§ Work item
Below are some entries. Transcribe the lines from the one holding "108 | oli mass index: 107 -> 105" to the one holding "Totals | delta_ppm: 5.971 -> 4.134", inclusive, but not the pictures among them.

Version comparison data
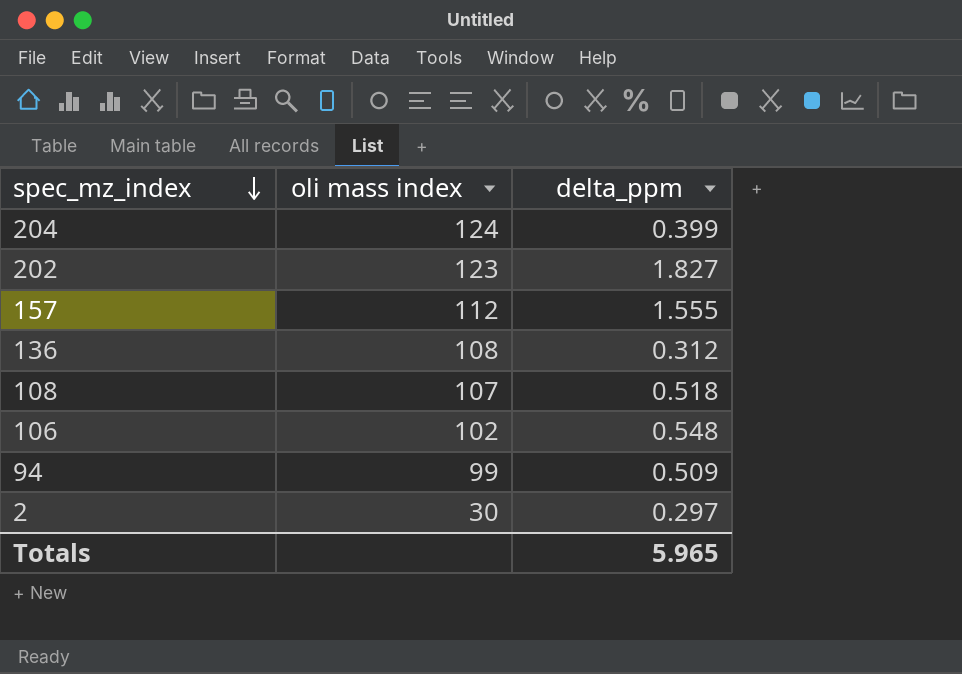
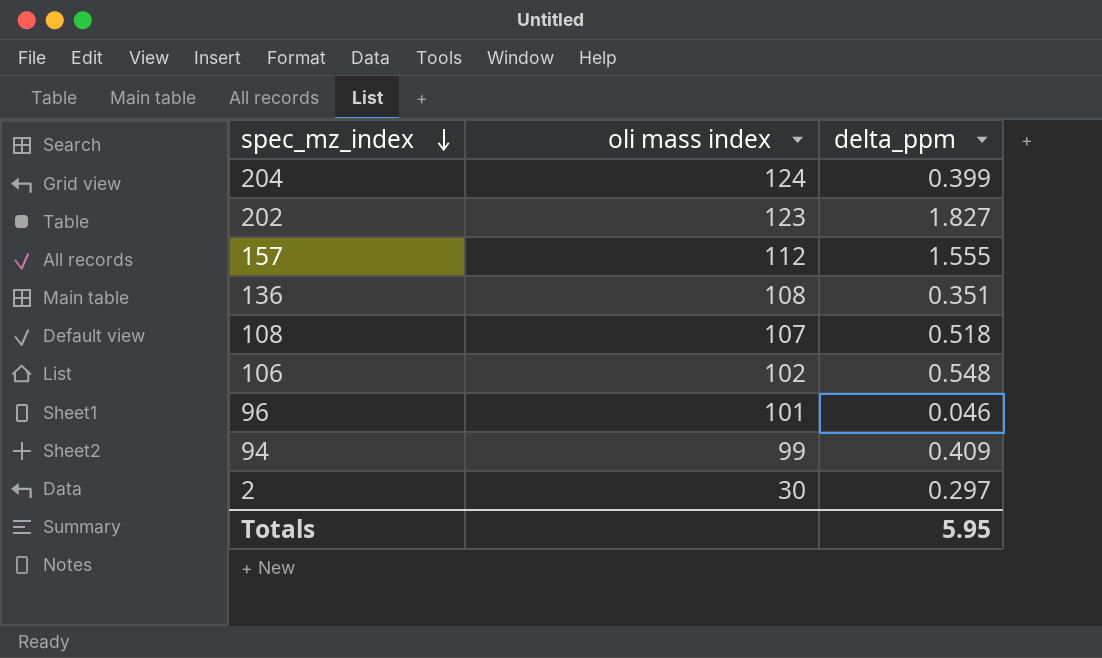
136 | delta_ppm: 0.312 -> 0.351
row 96: none -> 101 | 0.046
94 | delta_ppm: 0.509 -> 0.409
Totals | delta_ppm: 5.965 -> 5.95

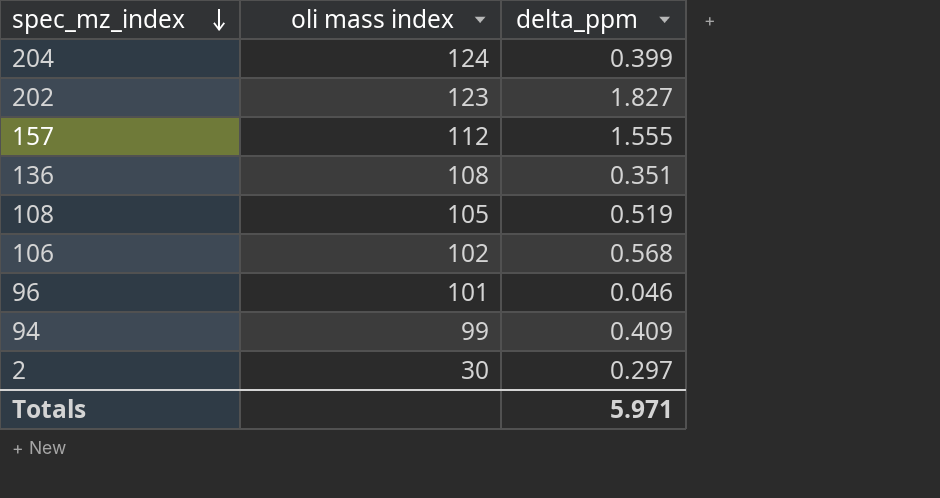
108 | oli mass index: 107 -> 105
108 | delta_ppm: 0.518 -> 0.519
106 | delta_ppm: 0.548 -> 0.568
Totals | delta_ppm: 5.95 -> 5.971

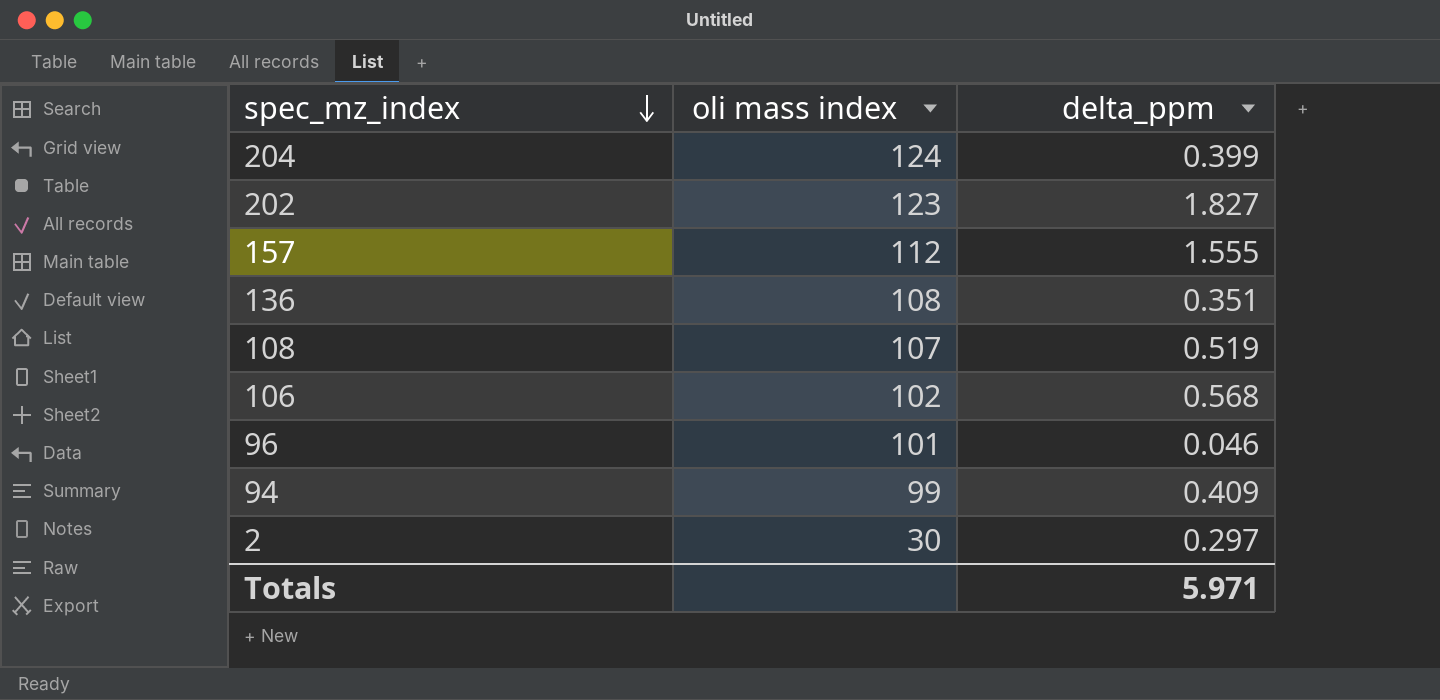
108 | oli mass index: 105 -> 107

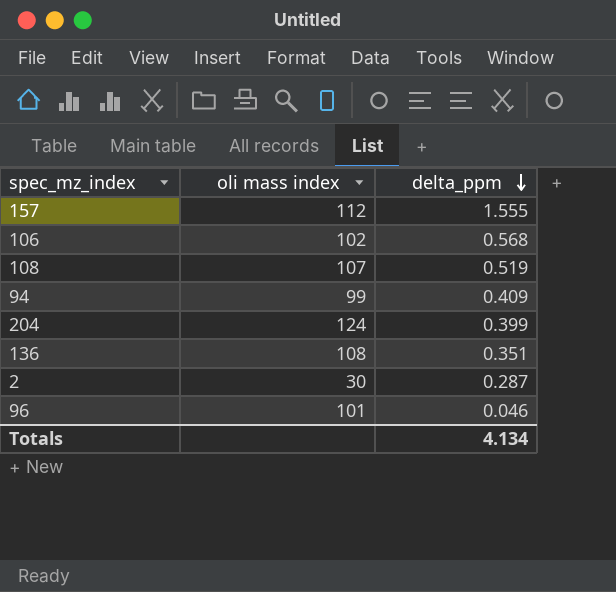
row order: spec_mz_index descending -> delta_ppm descending
row 202: 123 | 1.827 -> none
2 | delta_ppm: 0.297 -> 0.287
Totals | delta_ppm: 5.971 -> 4.134

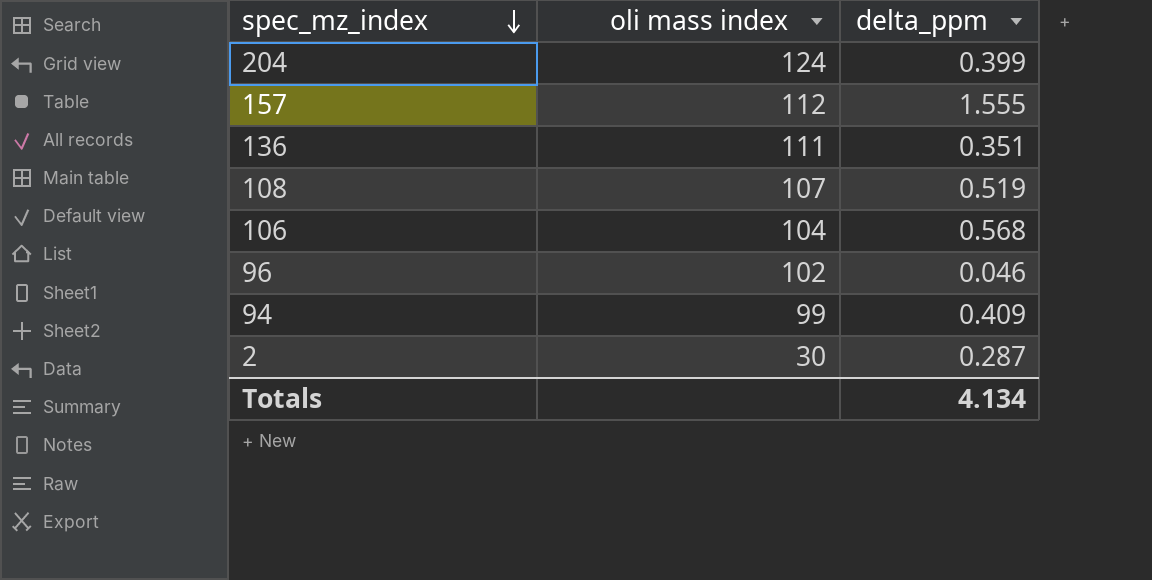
row order: delta_ppm descending -> spec_mz_index descending
136 | oli mass index: 108 -> 111
106 | oli mass index: 102 -> 104
96 | oli mass index: 101 -> 102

§ Finished task
108 | oli mass index: 107 -> 105
108 | delta_ppm: 0.518 -> 0.519
106 | delta_ppm: 0.548 -> 0.568
Totals | delta_ppm: 5.95 -> 5.971

108 | oli mass index: 105 -> 107

row order: spec_mz_index descending -> delta_ppm descending
row 202: 123 | 1.827 -> none
2 | delta_ppm: 0.297 -> 0.287
Totals | delta_ppm: 5.971 -> 4.134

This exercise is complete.